▸ **Exercise requirements**
Take the records below and set down exactly the lines from the one with "Brookline | William K. Tufts: 12 -> 15" to the one with "Berlin | William K. Tufts: 92 -> 85", ends included; do not copy the pictures.

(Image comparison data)
BEGIN

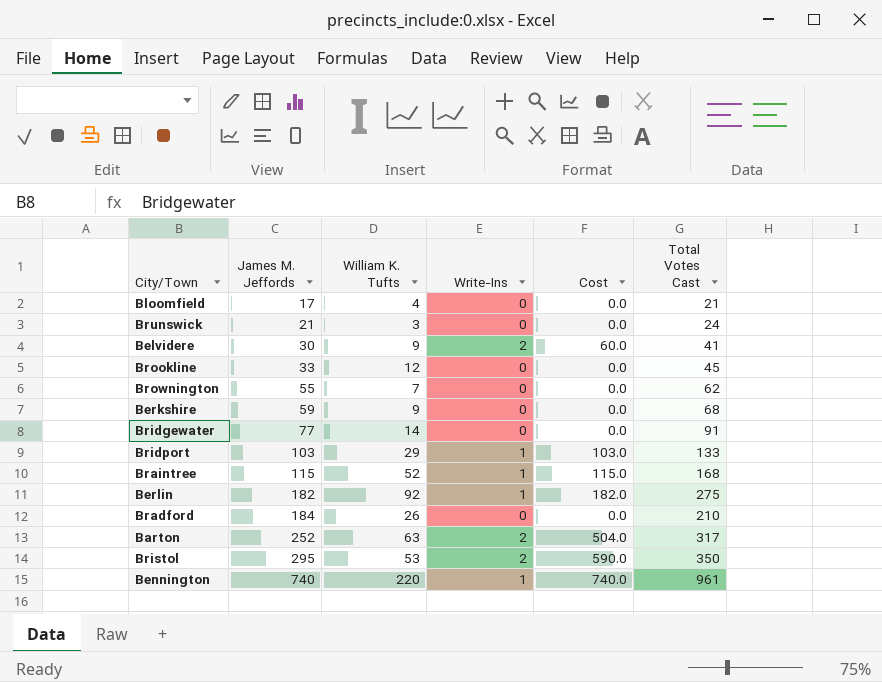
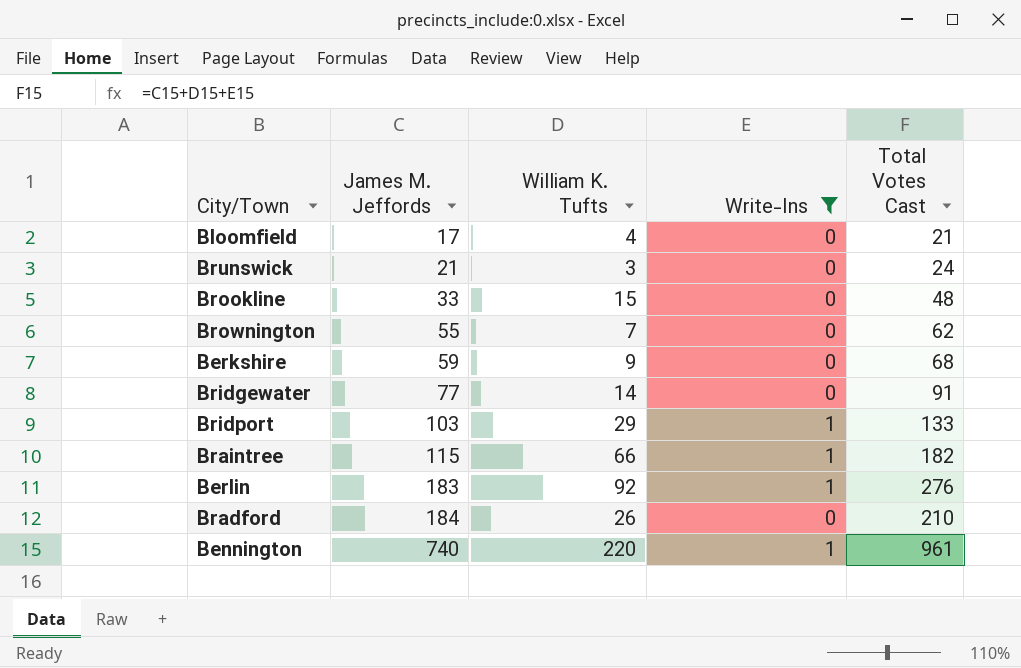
filter: none -> Write-Ins != 2
column Cost | formula: [James M. Jeffords] * [Write-Ins] -> none
Brookline | William K. Tufts: 12 -> 15
Brookline | Total Votes Cast: 45 -> 48
Braintree | William K. Tufts: 52 -> 66
Braintree | Total Votes Cast: 168 -> 182
Berlin | James M. Jeffords: 182 -> 183
Berlin | Total Votes Cast: 275 -> 276

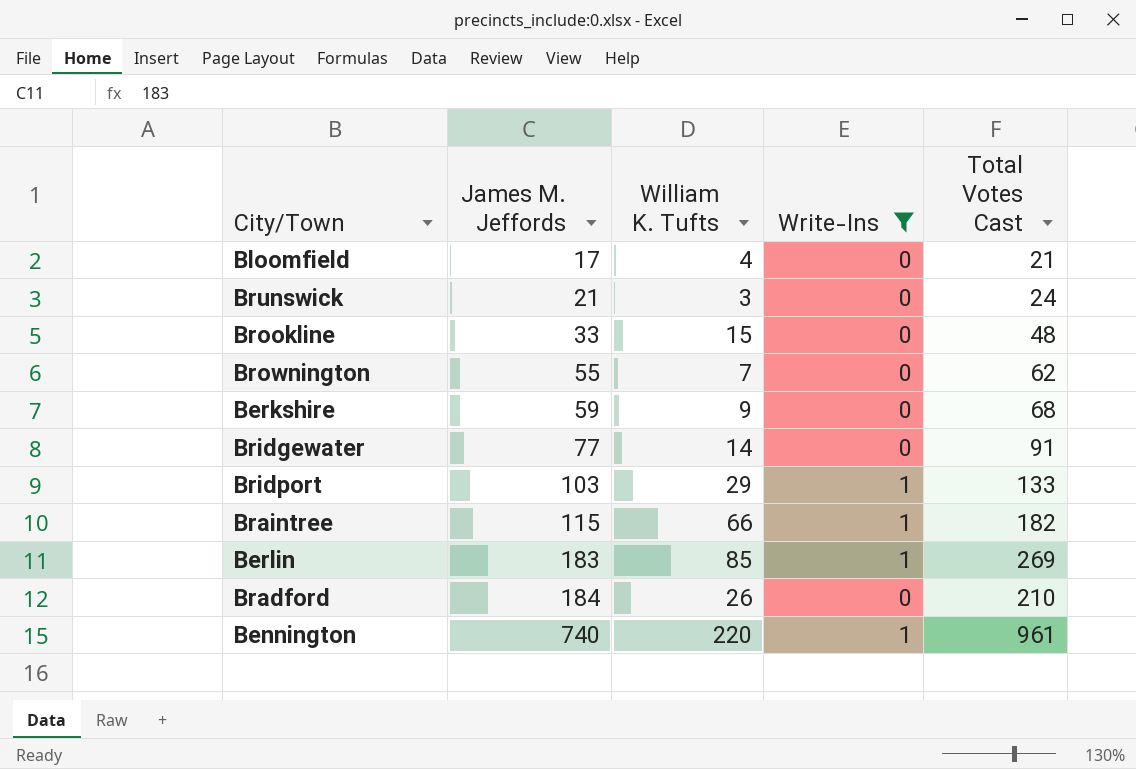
Berlin | William K. Tufts: 92 -> 85
Berlin | Total Votes Cast: 276 -> 269

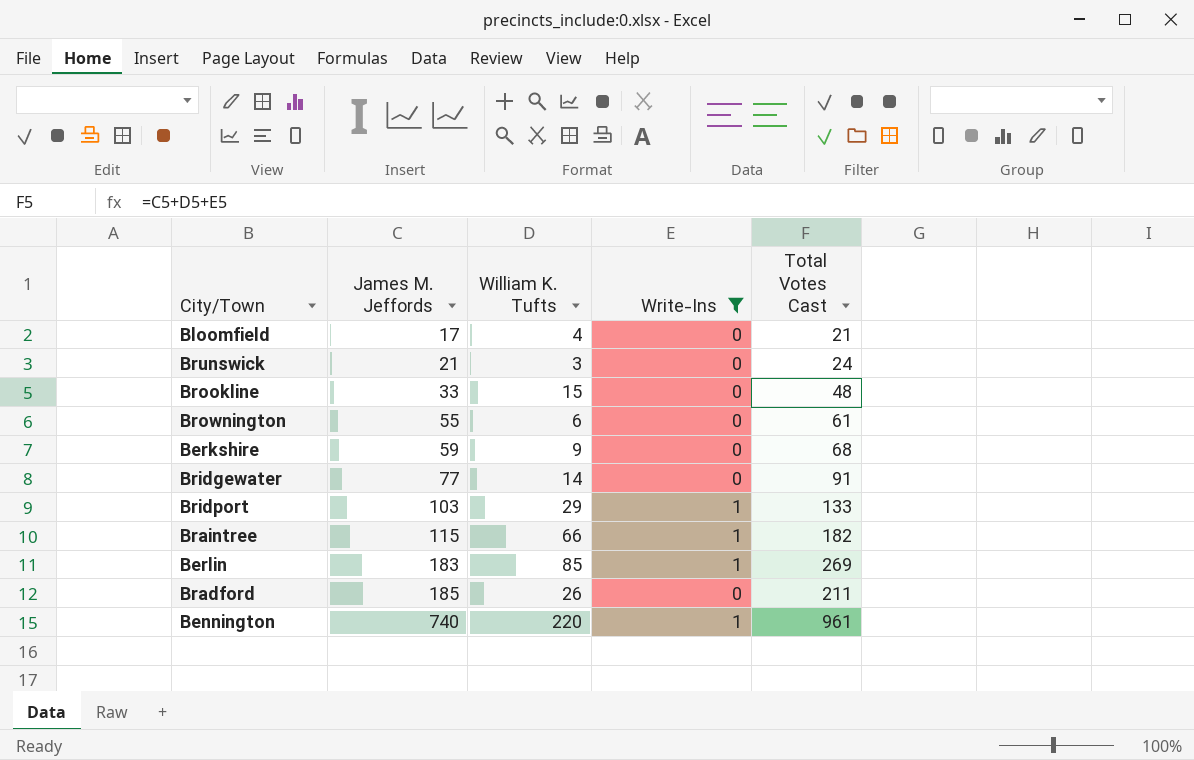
Brownington | William K. Tufts: 7 -> 6
Brownington | Total Votes Cast: 62 -> 61
Bradford | James M. Jeffords: 184 -> 185
Bradford | Total Votes Cast: 210 -> 211

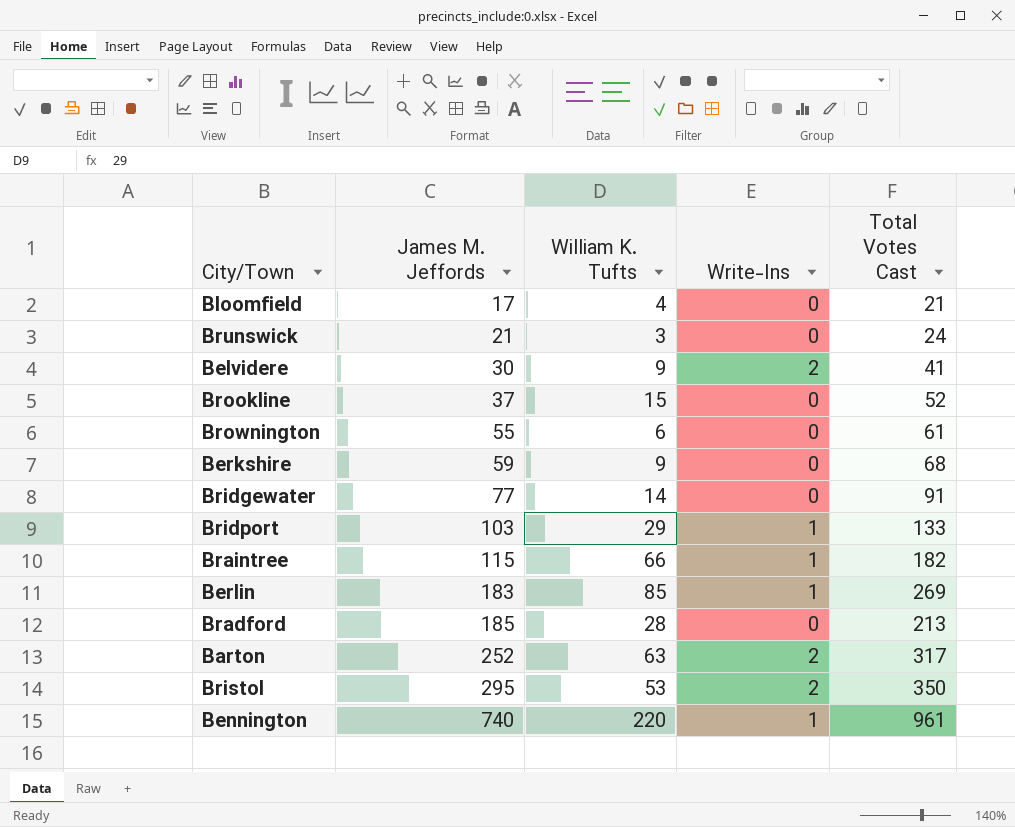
filter: Write-Ins != 2 -> none
Brookline | James M. Jeffords: 33 -> 37
Brookline | Total Votes Cast: 48 -> 52
Bradford | William K. Tufts: 26 -> 28
Bradford | Total Votes Cast: 211 -> 213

END

▸ **Solution to the problem**
Brookline | William K. Tufts: 12 -> 15
Brookline | Total Votes Cast: 45 -> 48
Braintree | William K. Tufts: 52 -> 66
Braintree | Total Votes Cast: 168 -> 182
Berlin | James M. Jeffords: 182 -> 183
Berlin | Total Votes Cast: 275 -> 276

Berlin | William K. Tufts: 92 -> 85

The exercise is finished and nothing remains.